Father hugs his son to console him

Danger has threatened our lives since the dawn of time. Nature has given all creatures mechanisms to ward off and fight danger and keep safe. The key is to have an accurate perception of a threat and an appropriate response to it. However, in today’s hyper-connected, “always on” environment, some of our mechanisms can backfire – for us and our children.

All of us face two types of threats: external and internal. External threats originate in the outside environment. We face such threats each day simply by getting out of bed. The possibilities of a deadly tornado or terrorist attack like the Boston bombings are examples of external threats. So, too, are threats of layoffs in an economic downturn and the chance that a drunk driver will run over an innocent pedestrian. Internal threats originate inside the body or the mind, taking the form of physical diseases such as cancer, diabetes and heart disease or psychological problems such as insecurity, addictions and phobias. 

The media focuses heavily on external threats. In the days when the newspaper was the only media source in the household, it was customary for adults to read the newspaper first and then pass along any relevant information to their children. I remember making paper planes and boats with hand-me-down newspapers when I was growing up. I rarely looked at the newspaper for its media value. One might argue that the presence of danger was the same then as it is now, with the only difference being that as a child I was protected by my parents from the unnecessary knowledge of it. 

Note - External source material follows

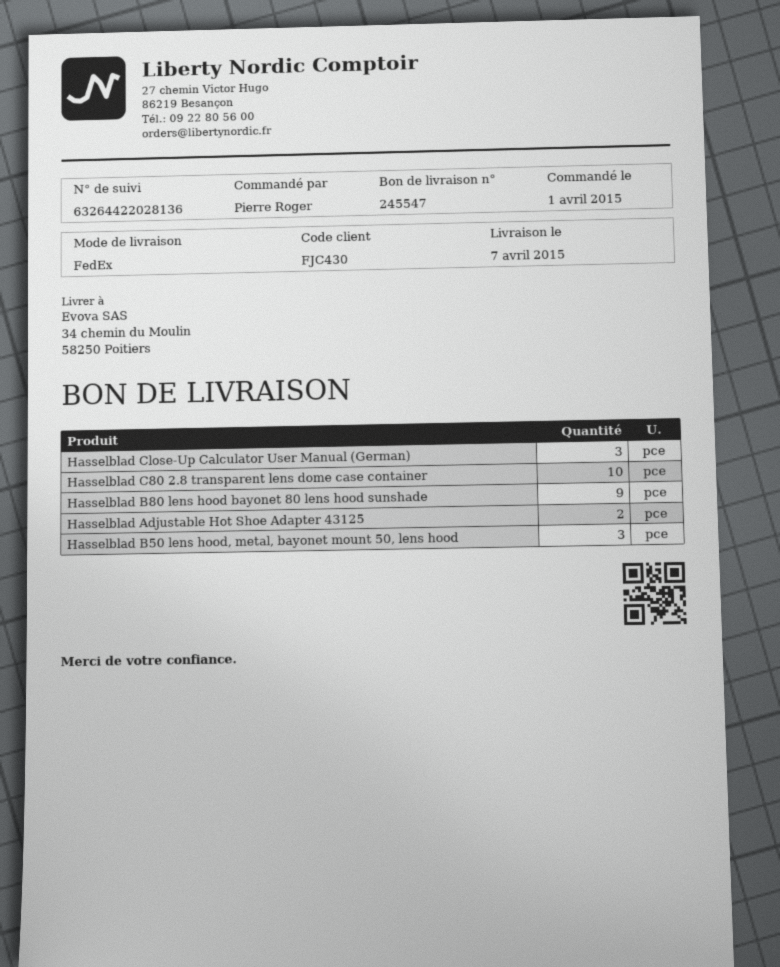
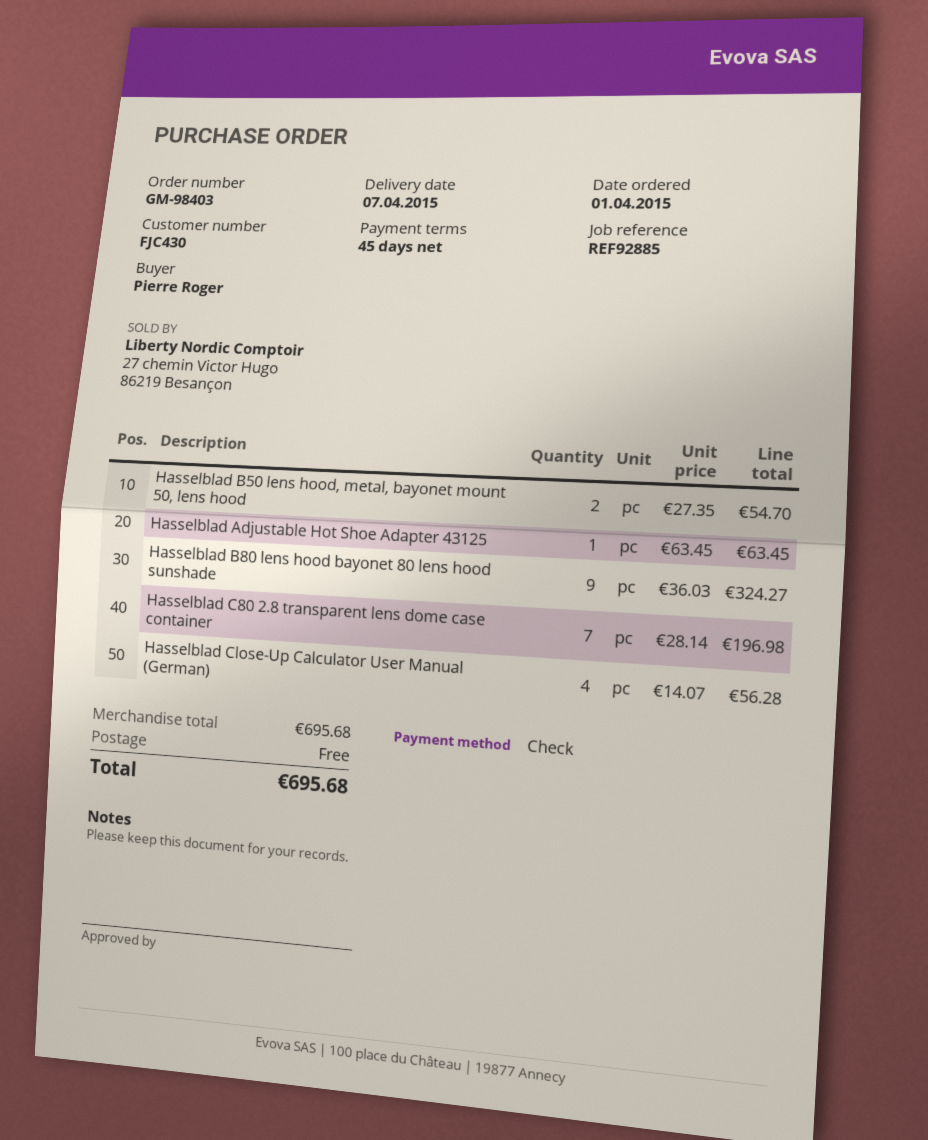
Hasselblad Close-Up Calculator User Manual (German): 3 -> 4
Hasselblad C80 2.8 transparent lens dome case container: 10 -> 7
Hasselblad Adjustable Hot Shoe Adapter 43125: 2 -> 1
Hasselblad B50 lens hood, metal, bayonet mount 50, lens hood: 3 -> 2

However, with 24-hour news channels on television, and the digital information growth represented by the Internet, instant messaging, Twitter and Facebook, the world can appear to be a small and frightening place – especially to children. Children in today’s world are bombarded with information about danger, whether close to them or far away. Their awareness of the existence of various external threats has multiplied exponentially from the time I was a child. This phenomenon has resulted in a sense that there is more danger in the world than actually exists.

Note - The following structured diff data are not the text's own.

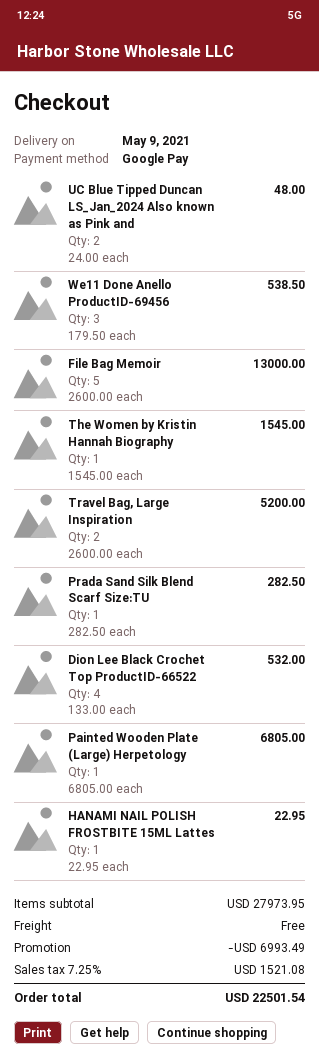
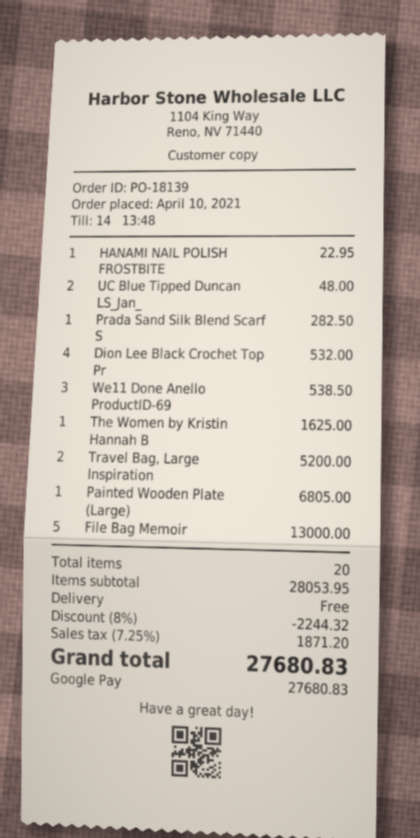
The Women by Kristin Hannah Biography: 1 for 1545.00 -> 1 for 1625.00
subtotal: 27973.95 -> 28053.95
discount: 6993.49 -> 2244.32
tax: 7.25% = 1521.08 -> 7.25% = 1871.20
total: 22501.54 -> 27680.83

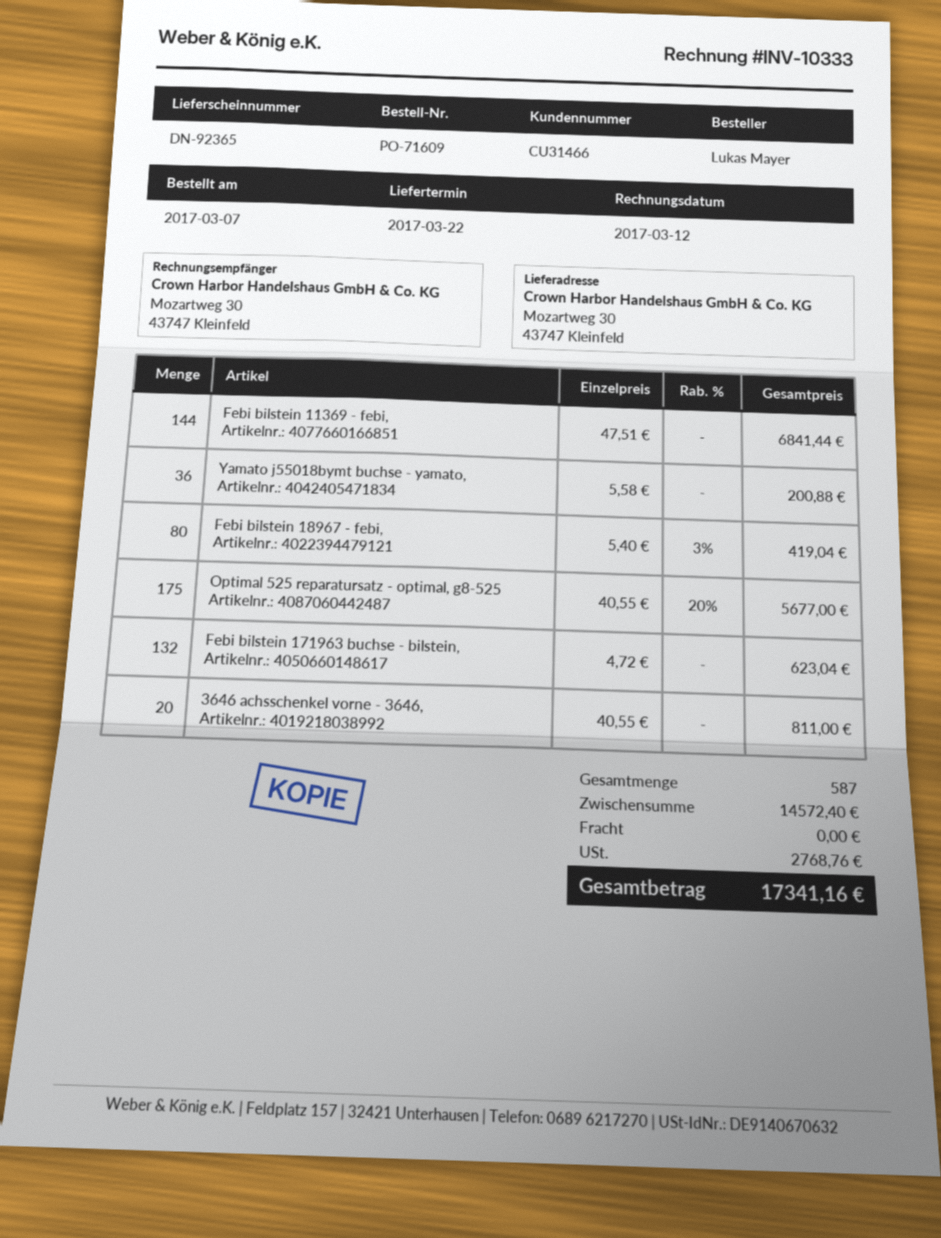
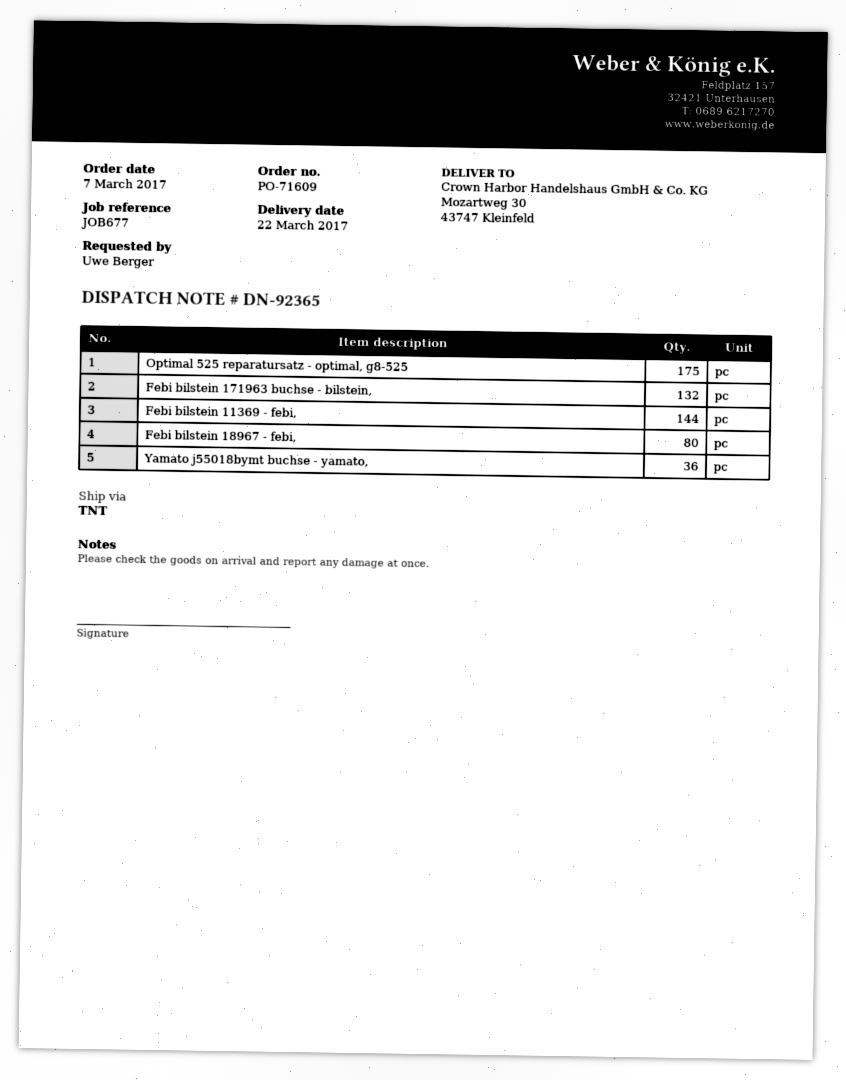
ordered by: Lukas Mayer -> Uwe Berger
3646 achsschenkel vorne - 3646,: 20 -> none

Information viewed or read repeatedly is like a two-headed dragon. It can be a source of anxiety for children and also make them emotionally numb and interfere with their capacity to grasp and sense whether they are really in danger or not. Both of these outcomes are very real dangers themselves. Are our internal threats now worse than our external ones? 

So what’s a parent to do? Given this tricky landscape, it is up to us as parents to help our children navigate this potentially treacherous path: teach them to properly recognize the true dangers that exist without burdening them with undue fear and anxiety. 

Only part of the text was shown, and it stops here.